In CalcpadCE, the PCG method is used in the following functions:

Function	Description
`slsolve(A; b)`	Solves the symmetric linear system of equations \(A\vec{x} = \vec{b}\)
`smsolve(A; B)`	Solves the generalized symmetric matrix equation \(AX = B\)

Since most engineering methods like FEM and finite differences use symmetric matrices, we put a lot of effort into improving this particular kind of problem. If the matrix has banded or skyline structure, the algorithm takes advantage of that by storing and processing only the elements within the bandwidth. You can achieve such structure and minimize the bandwidth by providing appropriate numbering for the joints of the FE model.

Iterative methods like PCG are approximate and the solution continues until a certain precision is achieved. In CalcpadCE, it is specified by setting the variable Tol. Its default value is Tol \(= 10^{-6}\) just like in MATLAB. If the required precision is not reached for under 1000 iterations, no convergence is assumed, so the solution is stopped with an error message. Preconditioning can often improve convergence by reducing the condition number k. In CalcpadCE, a simple Jacoby preconditioner is used for that purpose.

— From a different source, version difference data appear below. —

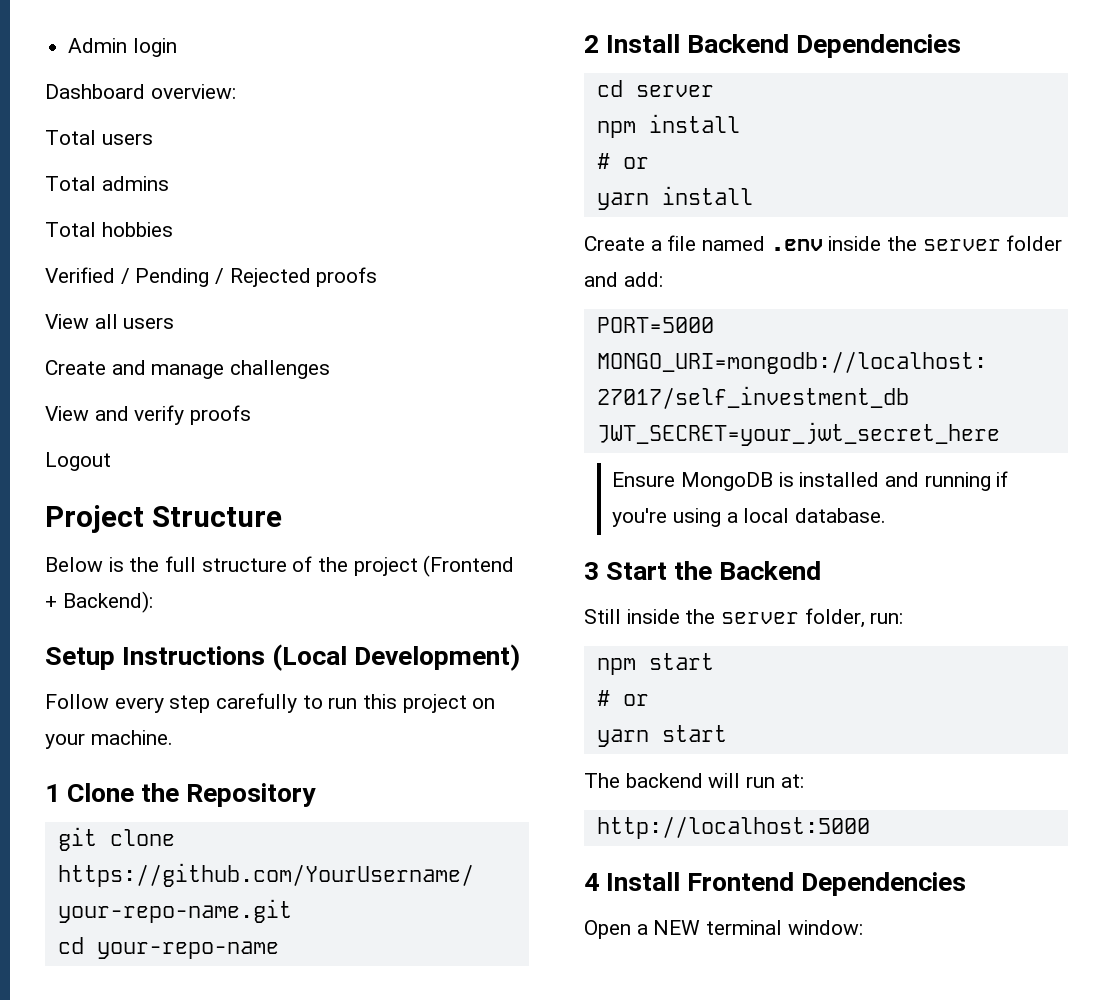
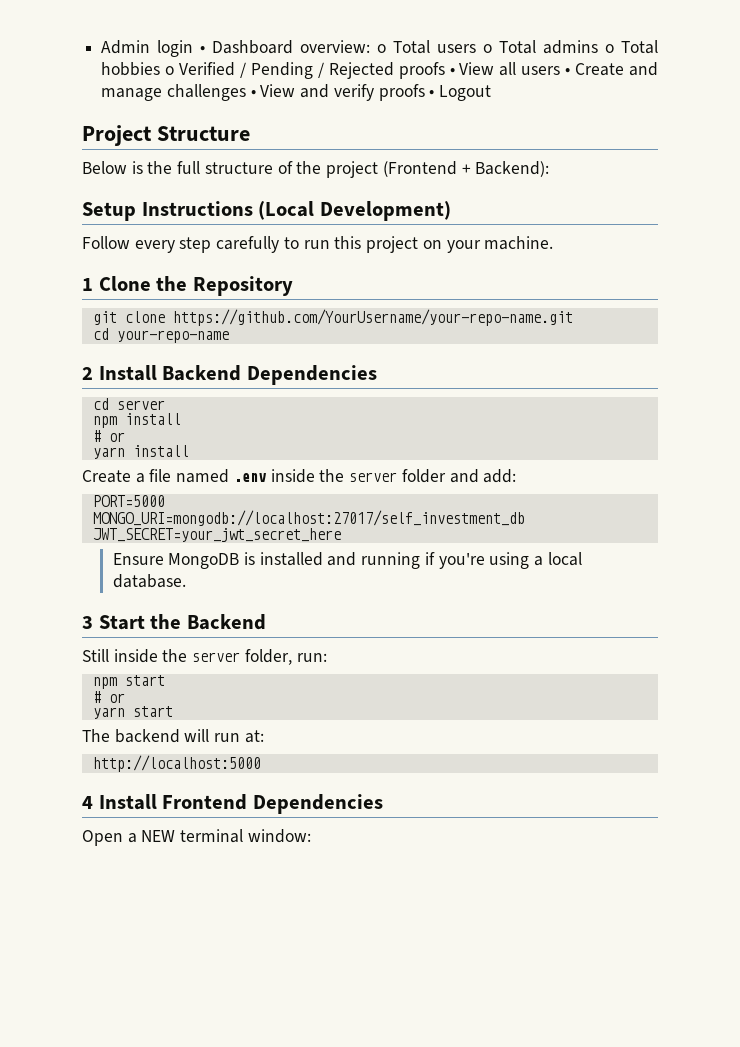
- Admin login
- Dashboard overview:
- Total users
- Total admins
- Total hobbies
- Verified / Pending / Rejected proofs
- View all users
- Create and manage challenges
- View and verify proofs
- Logout
+ Admin login • Dashboard overview: o Total users o Total admins o Total hobbies o Verified / Pending / Rejected proofs • View all users • Create and manage challenges • View and verify proofs • Logout

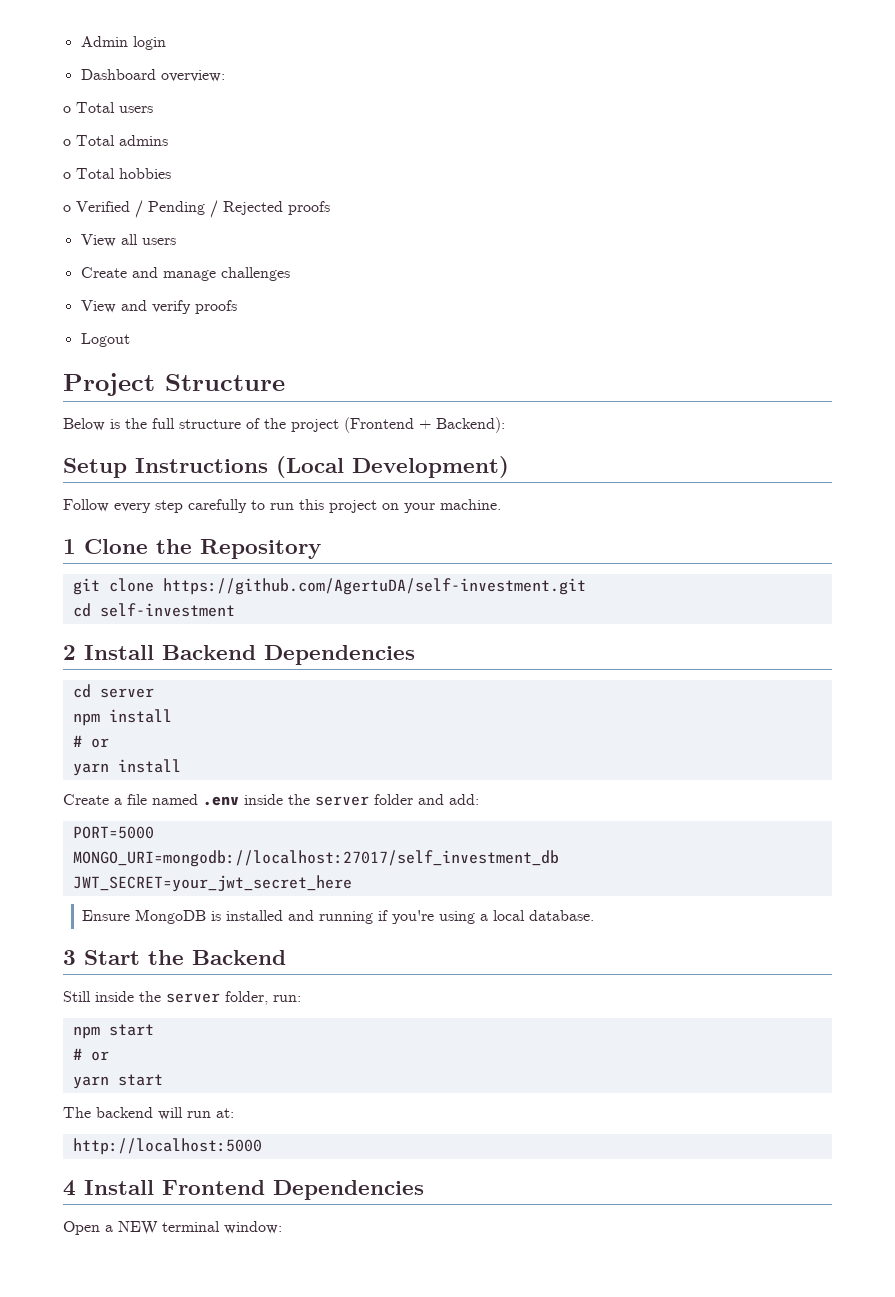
- Admin login • Dashboard overview: o Total users o Total admins o Total hobbies o Verified / Pending / Rejected proofs • View all users • Create and manage challenges • View and verify proofs • Logout
+ Admin login
+ Dashboard overview:
+ o Total users
+ o Total admins
+ o Total hobbies
+ o Verified / Pending / Rejected proofs
+ View all users
+ Create and manage challenges
+ View and verify proofs
+ Logout
- git clone https://github.com/YourUsername/your-repo-name.git
- cd your-repo-name
+ git clone https://github.com/AgertuDA/self-investment.git
+ cd self-investment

Symmetric Lanczos Eigensolver¶

Similarly to the system of equations, the direct QL algorithm with implicit shifts we use for finding the eigenvalues and eigenvectors of matrices has a complexity of \(O(n^3)\) which makes it suitable for small to medium sized problems. In addition, it always finds all eigenvalues and eigenvectors, which is not required in most cases. For example, in structural dynamics we usually need only the first of the most significant vibration frequencies and modes. The Lanczos method is much more appropriate for that purpose. It can find several of the extreme (smallest or largest) eigenvalues of a large matrix but much faster than the Implicit QL algorithm. It has a time complexity of \(O(k^2 m)\), where k is the number of iterations and m is the number of nonzero elements of the matrix. It is applied at the tridiagonalization step, replacing the Householder’s reflections method.

In CalcpadCE, it is used for the same functions as the QL method, when the size of the matrix is > 200:

Function	Description
`eigenvals(M; n_e)`	The first \(n_e\) eigenvalues of matrix M
`eigenvecs(M; n_e)`	The first \(n_e\) eigenvectors of matrix M
`eigen(M; n_e)`	The first \(n_e\) eigenvalues and eigenvectors of matrix M

Argument \(n_e\) is optional and can be omitted. In this case or if \(n_e = 0\), all eigenvalues/vectors are returned. If \(n_e < 0\) the lowest eigenvalues are returned and if \(n_e > 0\) - the largest ones.
The maximum number of iterations is set to be \(4n_e + 100\). So, if the size of the matrix is \(n < 1000\) and \(n_e > n/5\) the QL method is used again. This is because the Lanczos method is less accurate and when the number of iterations gets close to the matrix size, the performance is reduced to the one of the QL algorithm.